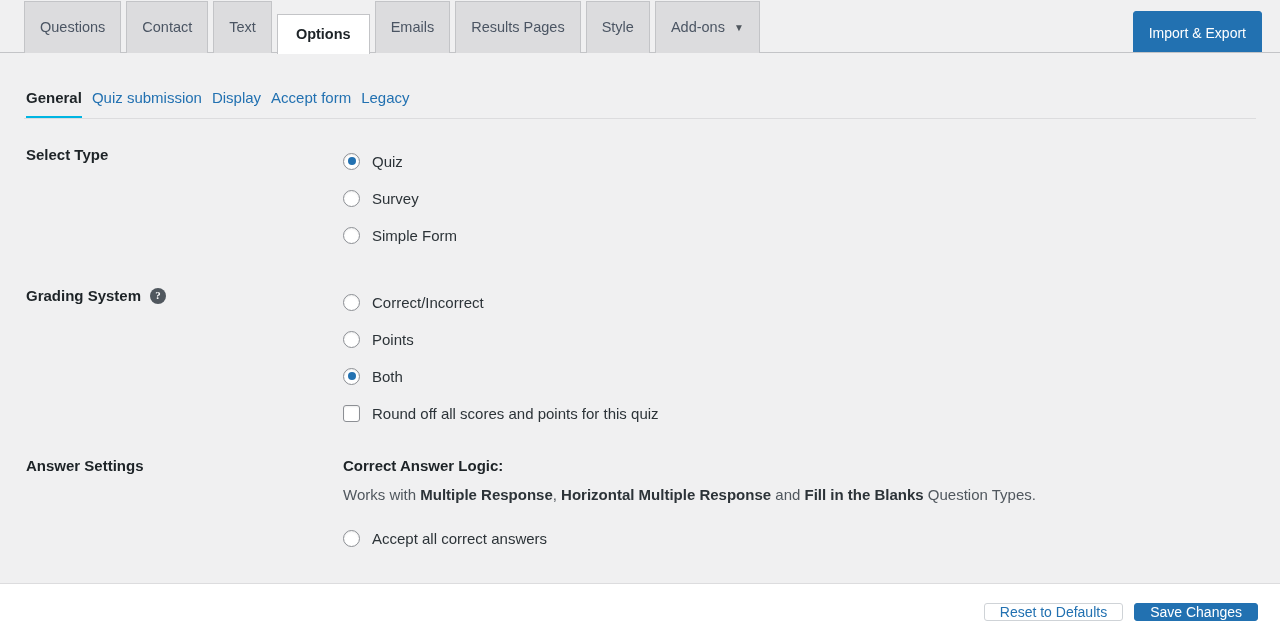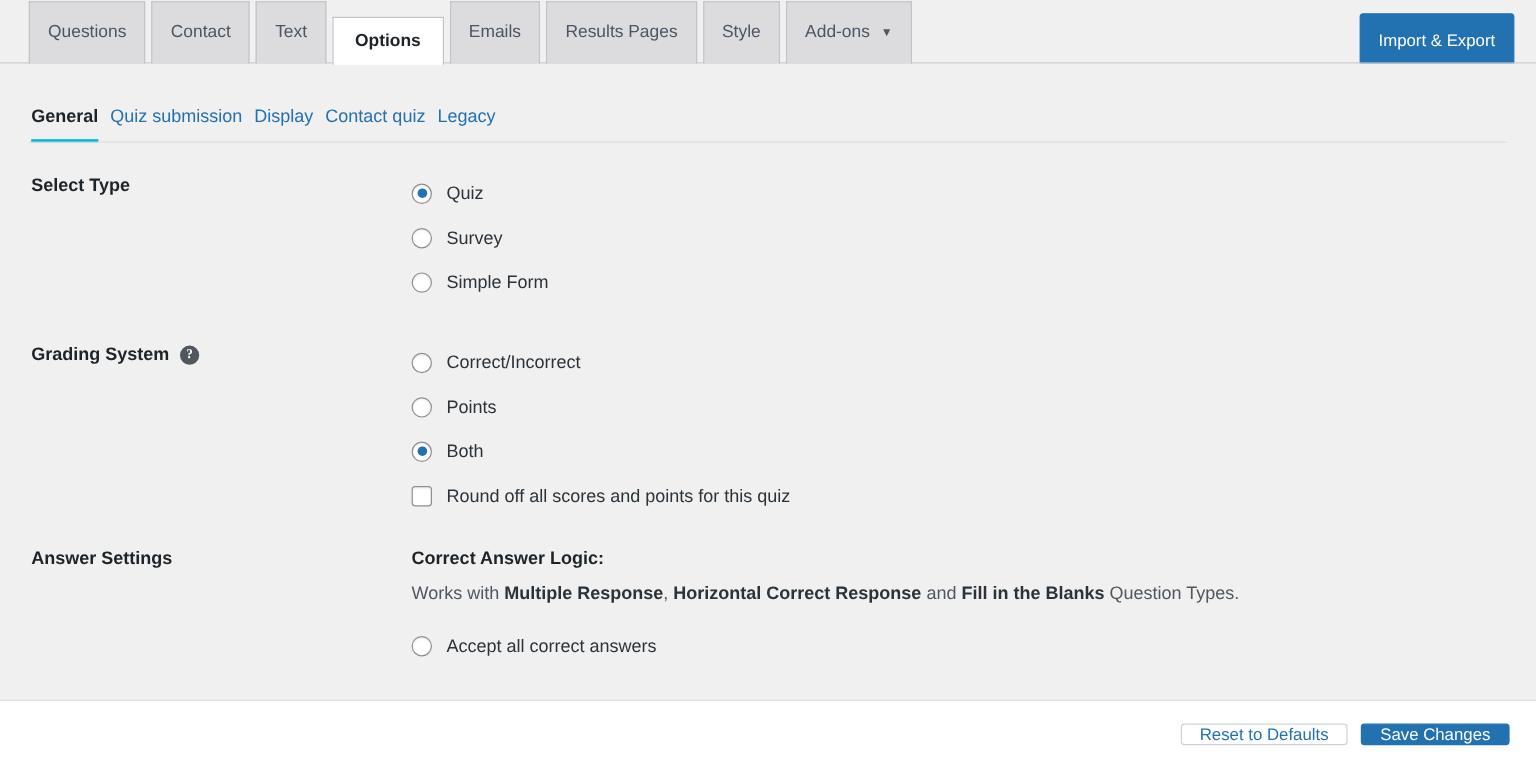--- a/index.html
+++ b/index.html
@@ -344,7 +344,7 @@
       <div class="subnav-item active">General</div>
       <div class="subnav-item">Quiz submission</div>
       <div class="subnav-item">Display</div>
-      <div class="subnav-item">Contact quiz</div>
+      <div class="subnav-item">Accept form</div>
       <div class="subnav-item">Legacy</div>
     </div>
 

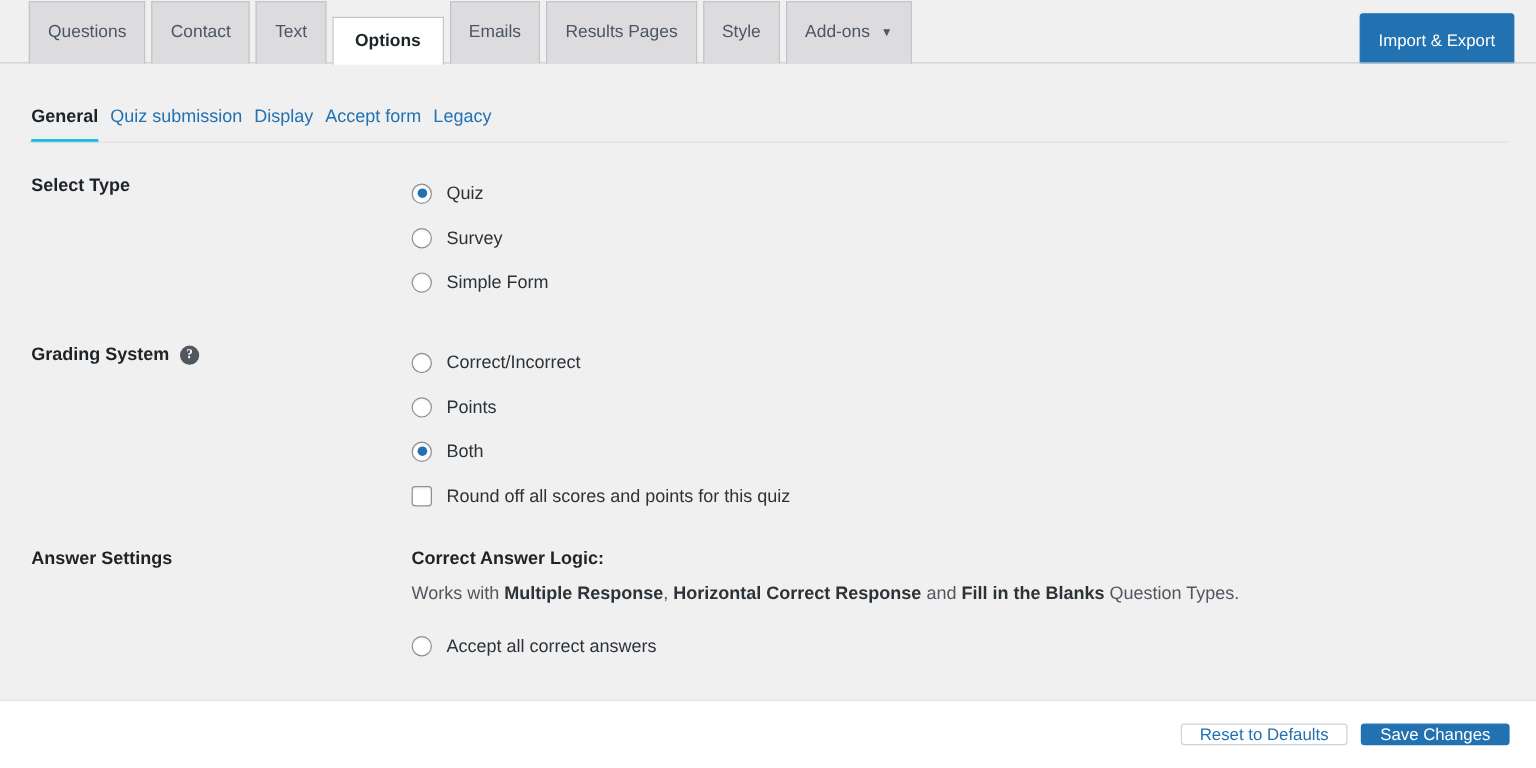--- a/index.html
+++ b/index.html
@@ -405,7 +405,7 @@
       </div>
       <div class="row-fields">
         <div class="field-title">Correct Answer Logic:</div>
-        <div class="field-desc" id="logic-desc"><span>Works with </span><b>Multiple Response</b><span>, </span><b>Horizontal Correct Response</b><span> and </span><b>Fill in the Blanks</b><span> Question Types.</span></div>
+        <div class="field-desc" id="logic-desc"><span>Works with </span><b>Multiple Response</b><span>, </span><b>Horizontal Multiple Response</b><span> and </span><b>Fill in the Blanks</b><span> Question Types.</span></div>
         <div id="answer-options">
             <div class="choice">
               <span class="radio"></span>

--

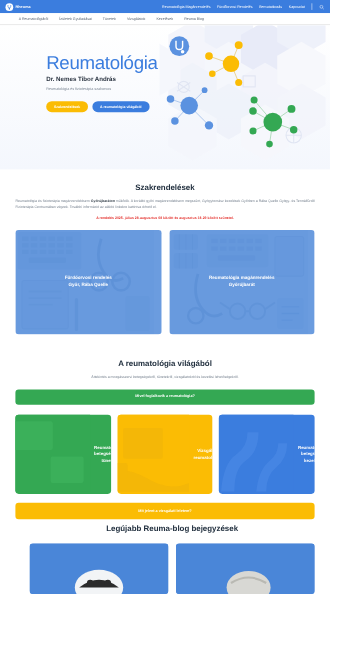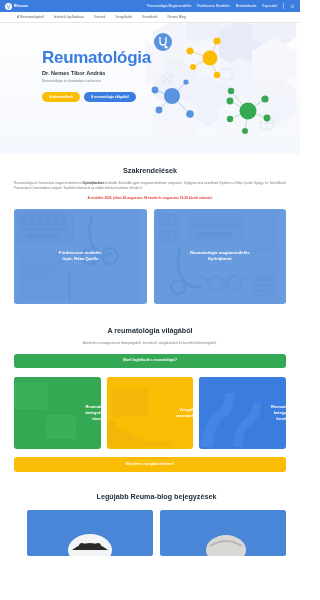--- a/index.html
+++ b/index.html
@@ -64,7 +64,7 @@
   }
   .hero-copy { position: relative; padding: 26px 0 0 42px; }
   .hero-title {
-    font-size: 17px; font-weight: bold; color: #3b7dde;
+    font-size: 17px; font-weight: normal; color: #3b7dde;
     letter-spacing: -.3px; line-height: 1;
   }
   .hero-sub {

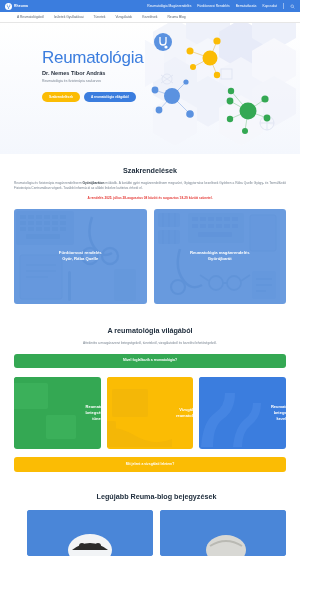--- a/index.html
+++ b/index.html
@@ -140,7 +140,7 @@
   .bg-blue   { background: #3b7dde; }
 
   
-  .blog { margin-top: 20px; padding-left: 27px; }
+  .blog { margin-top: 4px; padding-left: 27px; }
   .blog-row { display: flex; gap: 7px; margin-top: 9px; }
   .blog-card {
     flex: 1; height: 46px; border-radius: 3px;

▶ **Work order**
All lines of the entries containing the string "font" must be shown in full.

▶ **Your solution**
-    font-size: 17px; font-weight: bold; color: #3b7dde;
+    font-size: 17px; font-weight: normal; color: #3b7dde;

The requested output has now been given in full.